L’idée était théoriquement fondée, mais l’approche s’est avérée trop innovante pour les années 1960 – la science des matériaux, l’électronique et les lasers n’étaient pas suffisamment mûrs pour valider les calculs de Nuckolls – et le projet a donc été presque enterré. Cependant, l’idée a été financée dans les années suivantes car il y avait des applications militaires impliquant l’utilisation de lasers, en plus des rapports de renseignement sur l’avancement des programmes russes de fusion laser et la crise pétrolière qui a suivi en 1970.

Sans aucun doute, tous ces facteurs ont conduit et ouvert la voie au succès annoncé le 13 décembre par le secrétaire Granholm. Même si l’expérience n’a duré que quelques fractions de secondes, elle a stimulé l’esprit de compétition d’autres pays, principalement la Chine, dans la recherche d’une hégémonie technologique dans le domaine de la fusion nucléaire. En un peu plus d’un demi-siècle, une nation a pu libérer le pouvoir destructeur de l’atome grâce à la fission et à la fusion nucléaires. Dans les deux cas, le catalyseur a été la suprématie militaire : maintenir un avantage destructeur sur les adversaires. Le contrôle de l’énergie grâce à la fusion peut ouvrir la voie à un avenir de prospérité sans précédent pour nous tous. La question désormais n’est pas de savoir si nous serons techniquement capables d’y parvenir, mais si nous possédons suffisamment de bon sens en tant qu’espèce pour transformer ce pouvoir en un avenir brillant et non plein de cendres.

Les références.

1.Département américain de l’Énergie. Table ronde : Percée dans la fusion nucléaire. Youtube (2022).

2.de Querol, R. Nicholas Negroponte : « La 5G ne sera pas révolutionnaire. C’est la fusion nucléaire qui va changer le monde. Ediciones EL PAÍS SL (2019).

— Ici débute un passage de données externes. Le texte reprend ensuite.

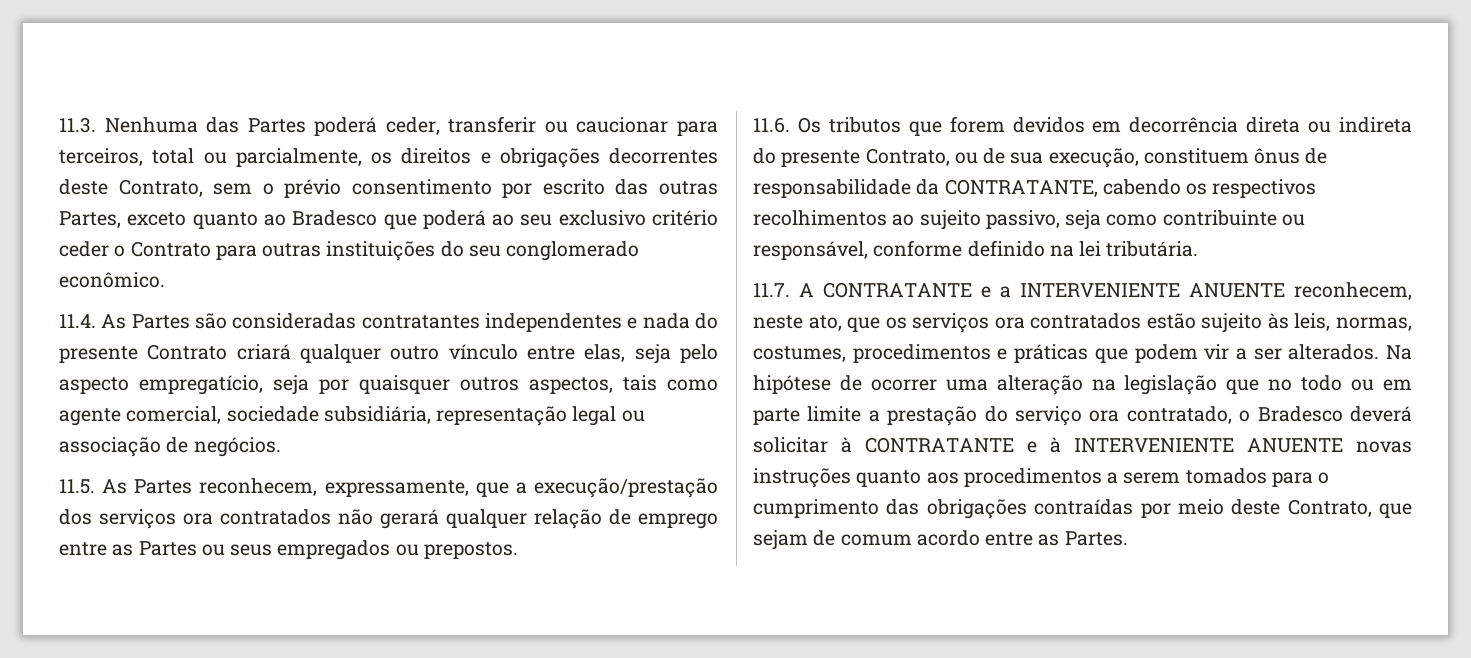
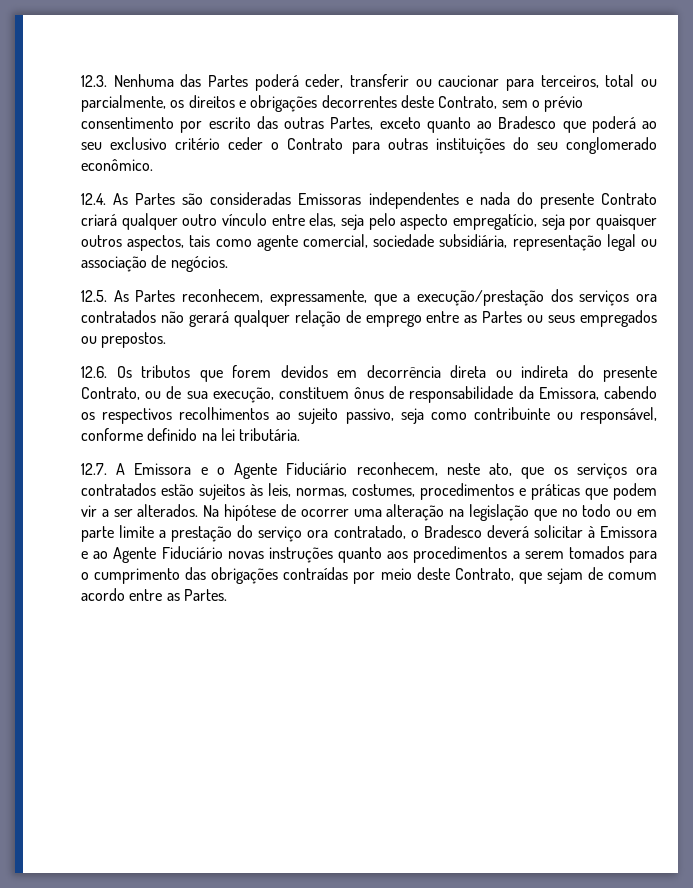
- 11.3. Nenhuma das Partes poderá ceder, transferir ou caucionar para terceiros, total ou parcialmente, os direitos e obrigações decorrentes deste Contrato, sem o prévio consentimento por escrito das outras Partes, exceto quanto ao Bradesco que poderá ao seu exclusivo critério ceder o Contrato para outras instituições do seu conglomerado econômico.
+ 12.3. Nenhuma das Partes poderá ceder, transferir ou caucionar para terceiros, total ou parcialmente, os direitos e obrigações decorrentes deste Contrato, sem o prévio consentimento por escrito das outras Partes, exceto quanto ao Bradesco que poderá ao seu exclusivo critério ceder o Contrato para outras instituições do seu conglomerado econômico.
- 11.4. As Partes são consideradas contratantes independentes e nada do presente Contrato criará qualquer outro vínculo entre elas, seja pelo aspecto empregatício, seja por quaisquer outros aspectos, tais como agente comercial, sociedade subsidiária, representação legal ou associação de negócios.
+ 12.4. As Partes são consideradas Emissoras independentes e nada do presente Contrato criará qualquer outro vínculo entre elas, seja pelo aspecto empregatício, seja por quaisquer outros aspectos, tais como agente comercial, sociedade subsidiária, representação legal ou associação de negócios.
- 11.5. As Partes reconhecem, expressamente, que a execução/prestação dos serviços ora contratados não gerará qualquer relação de emprego entre as Partes ou seus empregados ou prepostos.
+ 12.5. As Partes reconhecem, expressamente, que a execução/prestação dos serviços ora contratados não gerará qualquer relação de emprego entre as Partes ou seus empregados ou prepostos.
- 11.6. Os tributos que forem devidos em decorrência direta ou indireta do presente Contrato, ou de sua execução, constituem ônus de responsabilidade da CONTRATANTE, cabendo os respectivos recolhimentos ao sujeito passivo, seja como contribuinte ou responsável, conforme definido na lei tributária.
+ 12.6. Os tributos que forem devidos em decorrência direta ou indireta do presente Contrato, ou de sua execução, constituem ônus de responsabilidade da Emissora, cabendo os respectivos recolhimentos ao sujeito passivo, seja como contribuinte ou responsável, conforme definido na lei tributária.
- 11.7. A CONTRATANTE e a INTERVENIENTE ANUENTE reconhecem, neste ato, que os serviços ora contratados estão sujeito às leis, normas, costumes, procedimentos e práticas que podem vir a ser alterados.
+ 12.7. A Emissora e o Agente Fiduciário reconhecem, neste ato, que os serviços ora contratados estão sujeitos às leis, normas, costumes, procedimentos e práticas que podem vir a ser alterados.
- Na hipótese de ocorrer uma alteração na legislação que no todo ou em parte limite a prestação do serviço ora contratado, o Bradesco deverá solicitar à CONTRATANTE e à INTERVENIENTE ANUENTE novas instruções quanto aos procedimentos a serem tomados para o cumprimento das obrigações contraídas por meio deste Contrato, que sejam de comum acordo entre as Partes.
+ Na hipótese de ocorrer uma alteração na legislação que no todo ou em parte limite a prestação do serviço ora contratado, o Bradesco deverá solicitar à Emissora e ao Agente Fiduciário novas instruções quanto aos procedimentos a serem tomados para o cumprimento das obrigações contraídas por meio deste Contrato, que sejam de comum acordo entre as Partes.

3.Asimov, je. Nouveau guide scientifique. (Plaza & Janes Editories Sa, 1985).

4. Jacobsen, A. Le cerveau du Pentagone : une histoire non censurée de la DARPA, l’agence américaine de recherche militaire ultra-secrète. (Livres de Back Bay, 2016).

5.Nuckolls, JH Premiers pas vers l’énergie de fusion inertielle (IFE) (1952 à 1962). (1998).

6.Nuckolls, J., Wood, L., Thiessen, A. et Zimmerman, G. Compression laser de la matière à des densités très élevées : applications thermonucléaires (CTR). Nature 239, 139-142 (1972).